If USD were to break down, TSX-V were to bull and the signals come in line for commodity/resource trades I’d like to enter positions in industrial metal producers.
Palladium, Platinum, REE & Lithium
Pd continues to wallow along the floor, Pt spiked and is pulling back with precious and industrial metals, REE are a disparate group of strategic materials, but REMX and currently held MP are also in pullback mode, but not broken from their moderate uptrends off the bottom. Li is still flatlining, apparently working off all that EV hype that launched it a few years ago. My main interests in this group are MP for strategic reasons, with an eye on PGM producer SBSW for reasons of value and a bottoming chart.
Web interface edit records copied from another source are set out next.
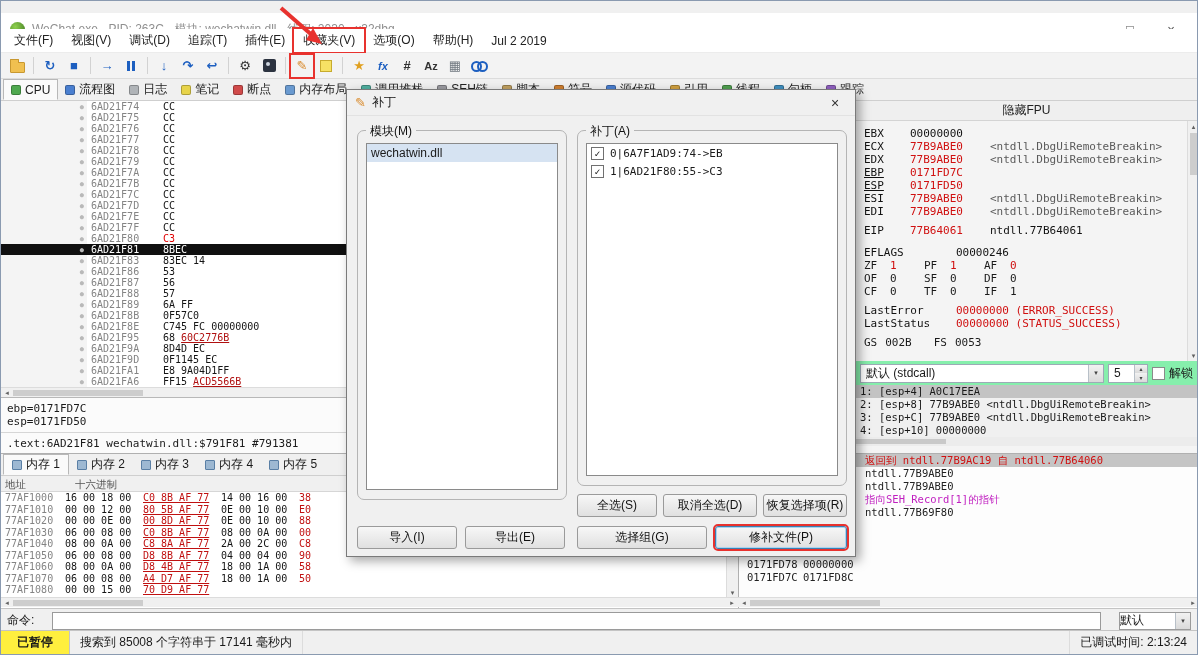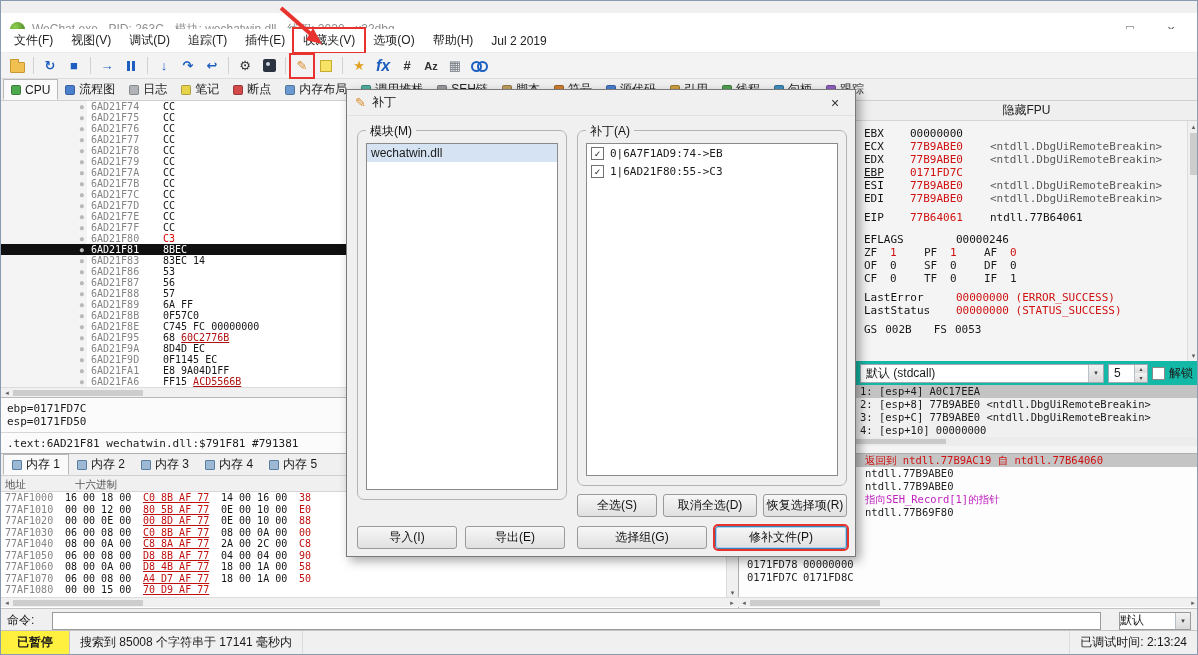--- a/index.html
+++ b/index.html
@@ -31,7 +31,7 @@
   .glasses-shape{width:17px;height:9px;position:relative}
   .glasses-shape::before,.glasses-shape::after{content:"";position:absolute;top:0;width:7px;height:7px;border:2px solid #1d5fc0;border-radius:50%}
   .glasses-shape::before{left:0}.glasses-shape::after{right:0}
-  .tb-text{font-size:16px;font-style:italic}
+  .tb-text{font-size:11px;font-style:italic}
   .tb-dark{color:#333;font-weight:bold;font-style:normal}
   .patch-pencil{color:#d98a2b}
 

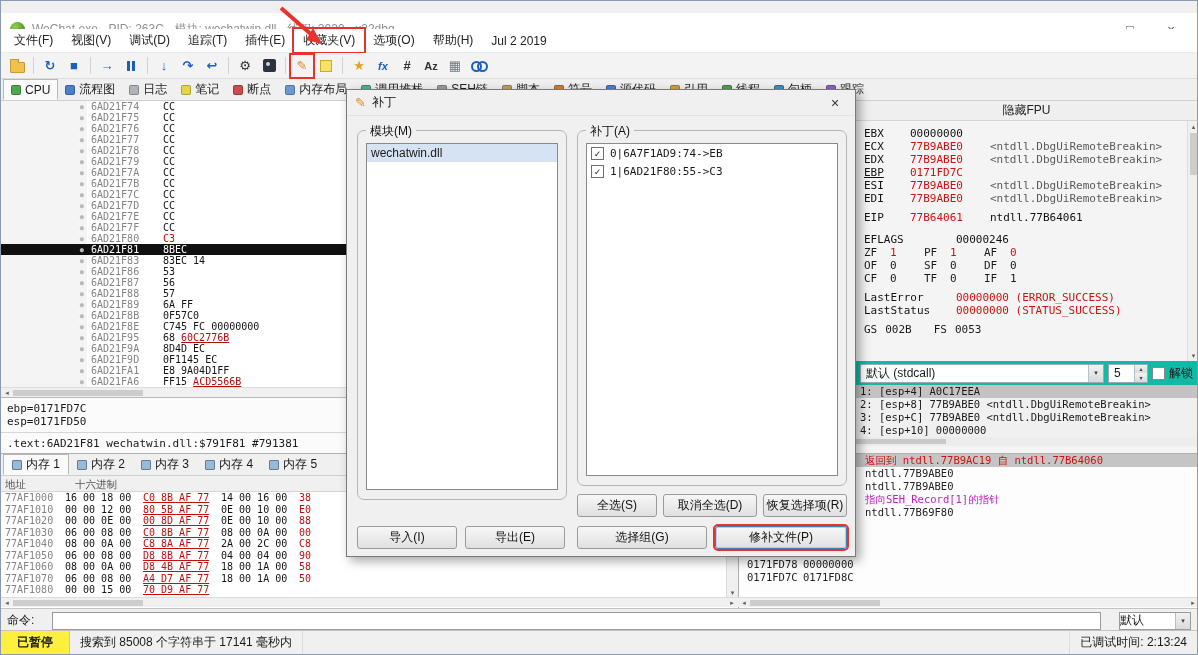--- a/index.html
+++ b/index.html
@@ -541,6 +541,11 @@
             <span class="rc"></span>
           </div>
 
+          <div class="reg-row vred nund">
+            <span class="rn">ESP</span>
+            <span class="rv">0171FD50</span>
+            <span class="rc"></span>
+          </div>
 
           <div class="reg-row vred">
             <span class="rn">ESI</span>

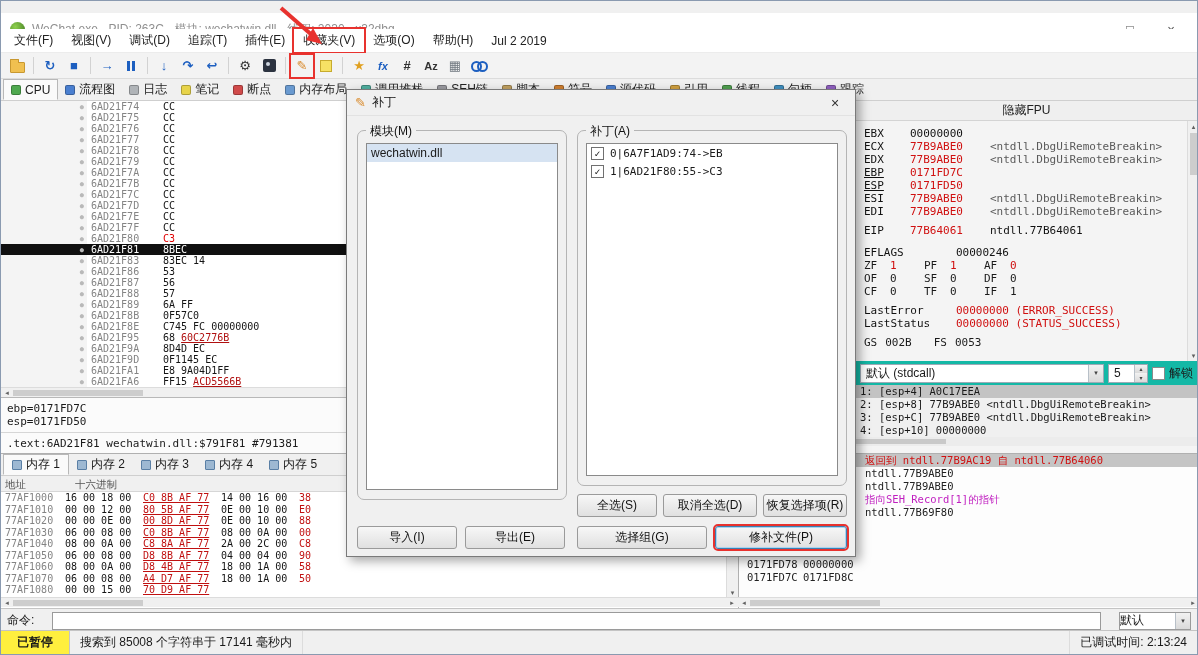--- a/index.html
+++ b/index.html
@@ -82,7 +82,7 @@
   .reg-vscroll{position:absolute;right:0;top:20px;height:240px}
 
   
-  .conv-row{position:absolute;left:852px;top:360px;width:346px;height:24px;background:#14b8a6;display:flex;align-items:center;gap:4px;padding:0 6px;border-left:1px solid #b0b0b0}
+  .conv-row{position:absolute;left:852px;top:360px;width:346px;height:24px;background:#86efac;display:flex;align-items:center;gap:4px;padding:0 6px;border-left:1px solid #b0b0b0}
   .combo{flex:1;height:19px;background:#fff;border:1px solid #9daab6;display:flex;align-items:center;padding-left:5px;gap:4px}
   .combo .combo-txt{flex:1;white-space:nowrap;overflow:hidden}
   .combo-btn{width:15px;height:100%;background:linear-gradient(#f2f2f2,#dadada);border-left:1px solid #b8c0c8;display:flex;align-items:center;justify-content:center;font-size:7px;color:#444}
I’d look into more exposure in these areas as well, if USD were to break down.
Agricultural
Ag index (GKX) is pulling back but still trending up from early March. I tend to get bored with these commodities. I’m human. Not a machine. But those who are interested should check seasonals along with charts. I recently added Sugar (CANE) for its seasonal and sentiment profiles (and bad chart) and got rid of it when it looked at me wrong. I added Soybeans (SOYB) for its chart and got rid of it just because it did not go up right away. So yeah, I guess I get bored. But I’ll keep a casual eye on the sector as it is way down from the highs and making at least a pretense to have bottomed.
Portfolio
Funds are balanced by gold (long-term risk management & monetary stability).
Holding Au/Cu explorer AE.V in a separate account for the long-term (account is taxable so I want L/T tax status. But I also want to see if it realizes the big gains I think it has potential for in the next couple/few years. Position increased on pullback last week.
Roth IRA (non-taxable, no contributions)
Cash/Equivalents are about 89%. Favored miners held. Favored REE held. Favored u3o8 held. Favored Semis held. Heavy cash held. In recent and coming weeks I have less time to watch the markets due to a very busy schedule in personal life. So that is one consideration to this portfolio that does not need to be watched too closely. I expect that to change in the coming weeks/months. But for now, it’s almost summer and this is comfortable for me. And the May cash distribution from cash/equiv doesn’t hurt either.

Cash & income-paying Equivalents are at levels that are right for me and my real-world situation. Your situation is different. Cash will be adjusted as needed.